We can see that simply by conditioning on the data available and setting a prior we can determine the likelihood distribution for the value of \(\lambda\). From here we can do what we wish, such as  picking the most likely value for \(\lambda\).

Truncated Data

Suppose, however, that the data is truncated. Suppose that we only get readings for particle decays between \(x_\min\) and \(x_\max\). Fitting in the same way is going to cause inconsistencies. Let us start again, following the same steps.
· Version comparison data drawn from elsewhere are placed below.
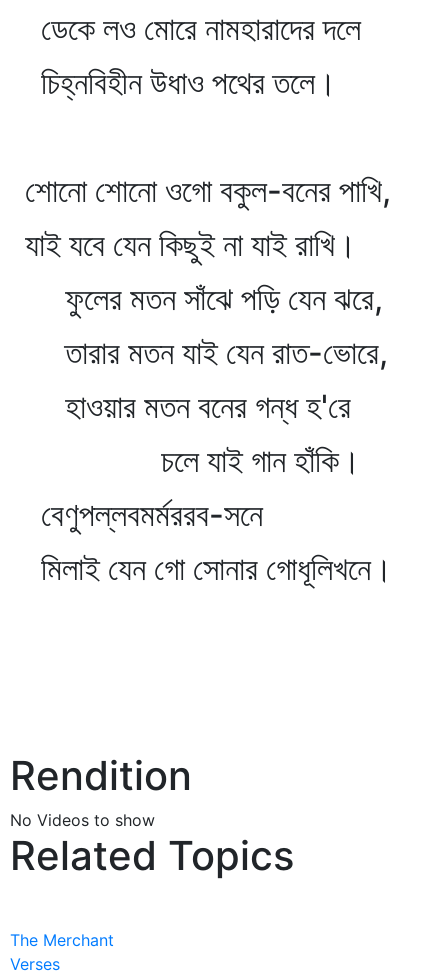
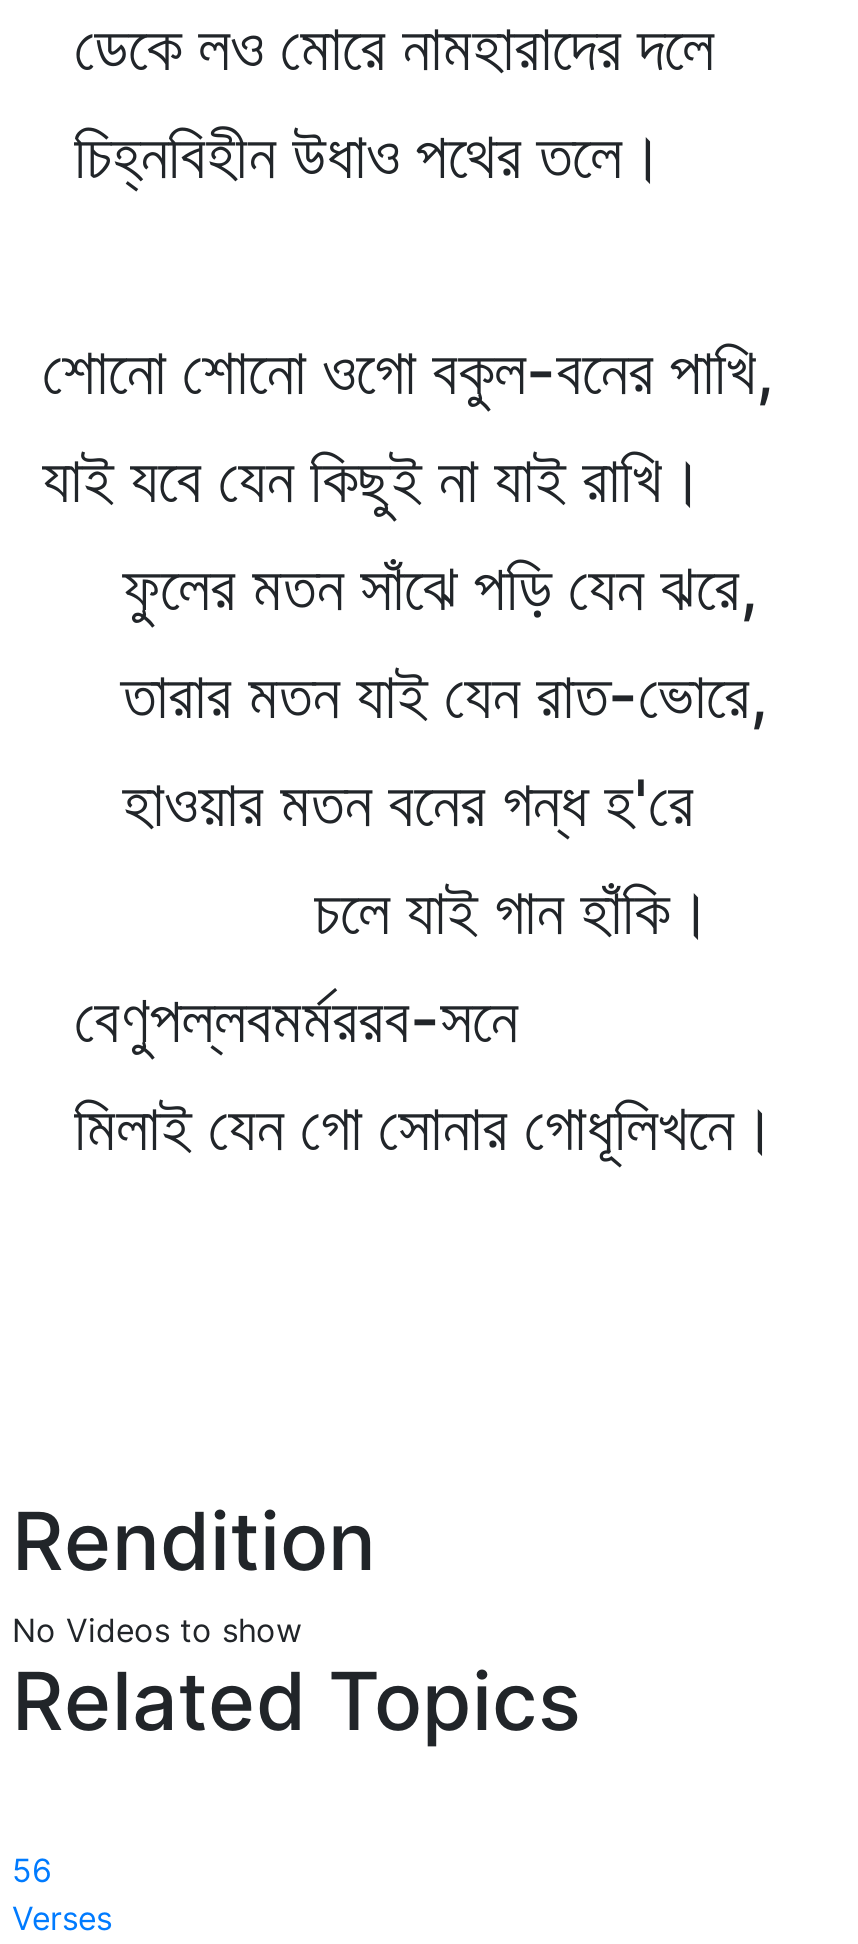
- The Merchant
+ 56
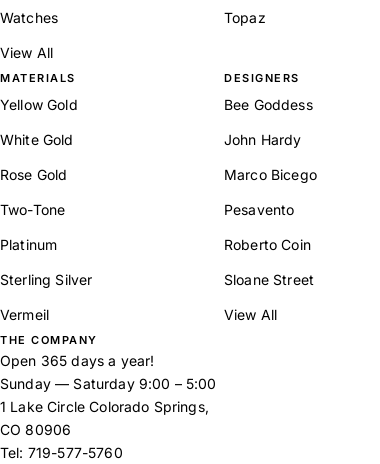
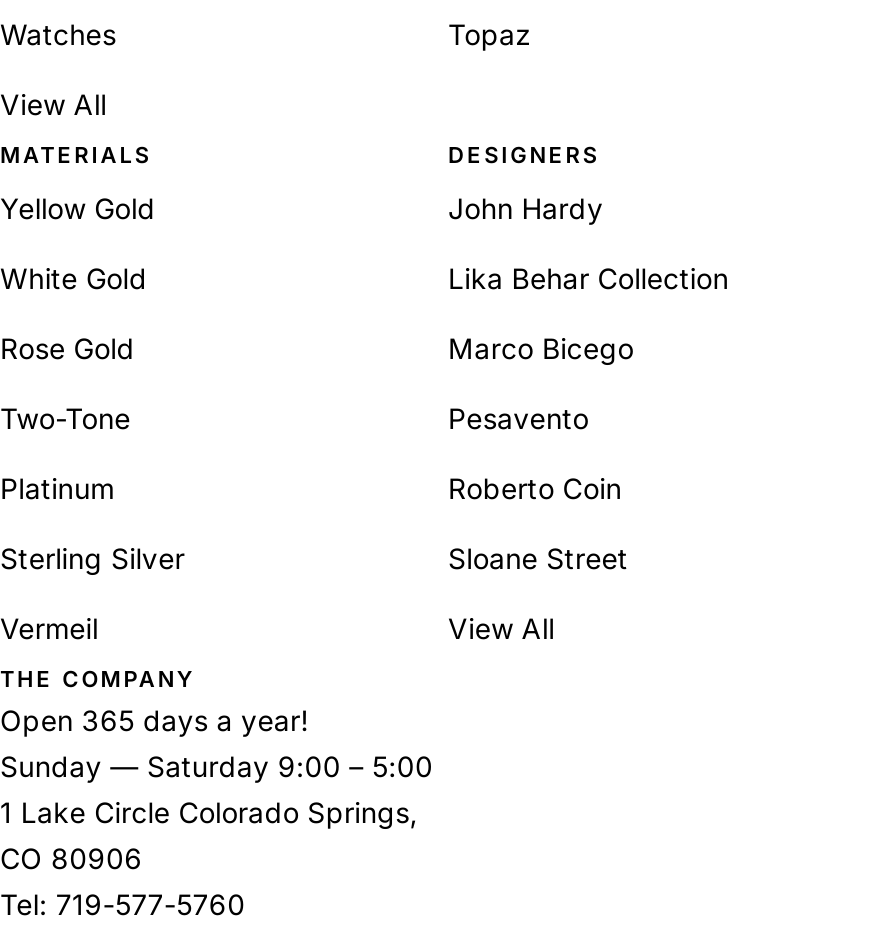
- Bee Goddess

moved up: John Hardy

+ Lika Behar Collection
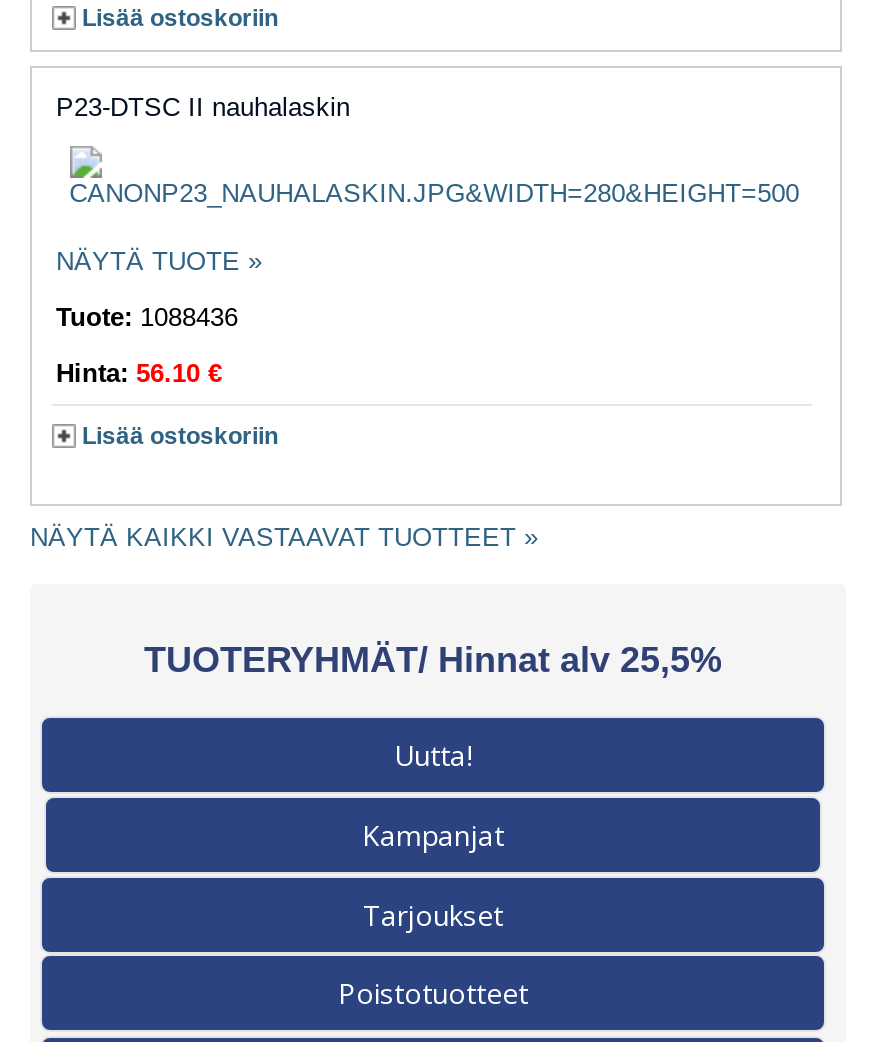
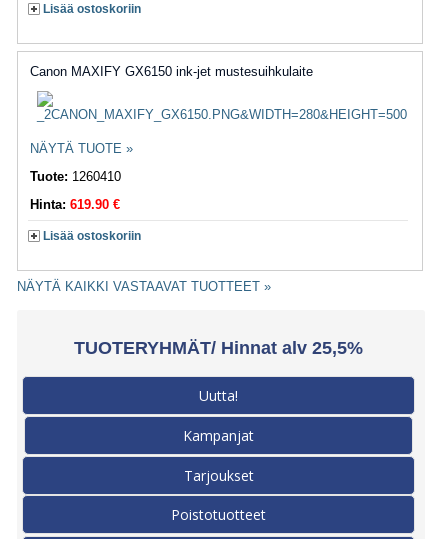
- P23-DTSC II nauhalaskin
+ Canon MAXIFY GX6150 ink-jet mustesuihkulaite

- Tuote: 1088436
+ Tuote: 1260410

- Hinta: 56.10 €
+ Hinta: 619.90 €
The probability distribution for a single sample point, potentially truncated, given \(\lambda\), is:

$$P(x\mid \lambda) = \begin{cases} \lambda e^{- \lambda x} / Z(\lambda) & x \in [x_\min, x_\max] \\ 0 & \text{otherwise} \end{cases}$$

where $Z(\lambda)$ is a normalization factor:

$$Z(\lambda) = \int_{x_\min}^{x_\max} \lambda e^{- \lambda x} \> dx = \left( e^{-\lambda x_\min} – e^{-\lambda x_\max} \right)$$

We then apply Bayes’ theorem:

$$P(\lambda \mid x_{1:N}) = \frac{P(x_{1:N}\mid \lambda)P(\lambda)}{P(x_{1:N})} \propto \left( \frac{N}{Z(\lambda)} \right)^N \exp\left( -\sum_1^N \lambda x_n \right) P(\lambda)$$

This is very similar, and was quite easy to determine.

Censored Data

Without going into detail, we can derive the model for censored data. Suppose \(x\) is censored to be less than \(x_\max\), which occurs if our particle detector has a finite length and particles that would have decayed after \(x_\max\) instead slam into the back and report as \(x_\max\):

$$P(x\ mid \lambda) = \begin{cases} \lambda e^{-\lambda x} / Z(\lambda) & \text{for } x \leq x_\max \\ Z'(\lambda) \delta(0) & \text{otherwise} \end{cases}$$

where $Z(\lambda)$ is the probability of \(x\) being uncensored, $Z'(\lambda)$ is the probability of \(x\) being censored, and \(\delta\) is the Dirac distribution. Here, $Z(\lambda)$ is:

$$Z(\lambda) = \int_0^{x_\max} \lambda e^{-\lambda x} \> dx = (1 – e^{-\lambda x_\max})$$

$$Z'(\lambda) = 1 – Z(\lambda) = e^{-\lambda x_\max}$$

Missing Data

The final case is missing data. Here, you know when the data is missing but you have no information about where it was. This sort of data must be fitted using the original method using only the observed values.